*What to work on*:
Exactly as they stand, write out all of the entries again.

*Supplied information*:
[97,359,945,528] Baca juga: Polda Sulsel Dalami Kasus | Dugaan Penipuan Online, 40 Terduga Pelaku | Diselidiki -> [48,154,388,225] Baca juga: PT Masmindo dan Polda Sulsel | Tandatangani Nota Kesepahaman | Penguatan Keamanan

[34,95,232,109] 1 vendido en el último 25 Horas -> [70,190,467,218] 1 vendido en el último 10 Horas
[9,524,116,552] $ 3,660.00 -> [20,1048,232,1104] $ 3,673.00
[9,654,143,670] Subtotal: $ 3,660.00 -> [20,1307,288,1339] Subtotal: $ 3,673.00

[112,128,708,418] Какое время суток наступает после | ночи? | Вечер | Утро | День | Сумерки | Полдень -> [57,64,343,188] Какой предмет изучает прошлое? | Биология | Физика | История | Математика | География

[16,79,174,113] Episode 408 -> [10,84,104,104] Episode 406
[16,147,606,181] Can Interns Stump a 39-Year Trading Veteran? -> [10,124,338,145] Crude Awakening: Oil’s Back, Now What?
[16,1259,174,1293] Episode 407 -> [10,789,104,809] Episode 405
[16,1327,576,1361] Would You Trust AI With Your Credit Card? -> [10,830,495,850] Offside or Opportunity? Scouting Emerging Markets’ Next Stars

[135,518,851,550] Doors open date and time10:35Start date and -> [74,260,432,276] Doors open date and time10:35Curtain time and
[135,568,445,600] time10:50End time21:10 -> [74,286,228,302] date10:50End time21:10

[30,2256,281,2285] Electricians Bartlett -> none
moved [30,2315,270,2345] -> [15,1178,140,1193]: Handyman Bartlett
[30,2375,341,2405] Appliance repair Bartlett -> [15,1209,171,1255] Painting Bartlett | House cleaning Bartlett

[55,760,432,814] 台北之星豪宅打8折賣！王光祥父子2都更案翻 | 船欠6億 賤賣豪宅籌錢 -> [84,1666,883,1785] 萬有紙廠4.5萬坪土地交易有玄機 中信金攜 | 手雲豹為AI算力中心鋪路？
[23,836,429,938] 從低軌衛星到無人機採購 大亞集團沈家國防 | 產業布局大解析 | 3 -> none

*Result of the exercise*:
[97,359,945,528] Baca juga: Polda Sulsel Dalami Kasus | Dugaan Penipuan Online, 40 Terduga Pelaku | Diselidiki -> [48,154,388,225] Baca juga: PT Masmindo dan Polda Sulsel | Tandatangani Nota Kesepahaman | Penguatan Keamanan

[34,95,232,109] 1 vendido en el último 25 Horas -> [70,190,467,218] 1 vendido en el último 10 Horas
[9,524,116,552] $ 3,660.00 -> [20,1048,232,1104] $ 3,673.00
[9,654,143,670] Subtotal: $ 3,660.00 -> [20,1307,288,1339] Subtotal: $ 3,673.00

[112,128,708,418] Какое время суток наступает после | ночи? | Вечер | Утро | День | Сумерки | Полдень -> [57,64,343,188] Какой предмет изучает прошлое? | Биология | Физика | История | Математика | География

[16,79,174,113] Episode 408 -> [10,84,104,104] Episode 406
[16,147,606,181] Can Interns Stump a 39-Year Trading Veteran? -> [10,124,338,145] Crude Awakening: Oil’s Back, Now What?
[16,1259,174,1293] Episode 407 -> [10,789,104,809] Episode 405
[16,1327,576,1361] Would You Trust AI With Your Credit Card? -> [10,830,495,850] Offside or Opportunity? Scouting Emerging Markets’ Next Stars

[135,518,851,550] Doors open date and time10:35Start date and -> [74,260,432,276] Doors open date and time10:35Curtain time and
[135,568,445,600] time10:50End time21:10 -> [74,286,228,302] date10:50End time21:10

[30,2256,281,2285] Electricians Bartlett -> none
moved [30,2315,270,2345] -> [15,1178,140,1193]: Handyman Bartlett
[30,2375,341,2405] Appliance repair Bartlett -> [15,1209,171,1255] Painting Bartlett | House cleaning Bartlett

[55,760,432,814] 台北之星豪宅打8折賣！王光祥父子2都更案翻 | 船欠6億 賤賣豪宅籌錢 -> [84,1666,883,1785] 萬有紙廠4.5萬坪土地交易有玄機 中信金攜 | 手雲豹為AI算力中心鋪路？
[23,836,429,938] 從低軌衛星到無人機採購 大亞集團沈家國防 | 產業布局大解析 | 3 -> none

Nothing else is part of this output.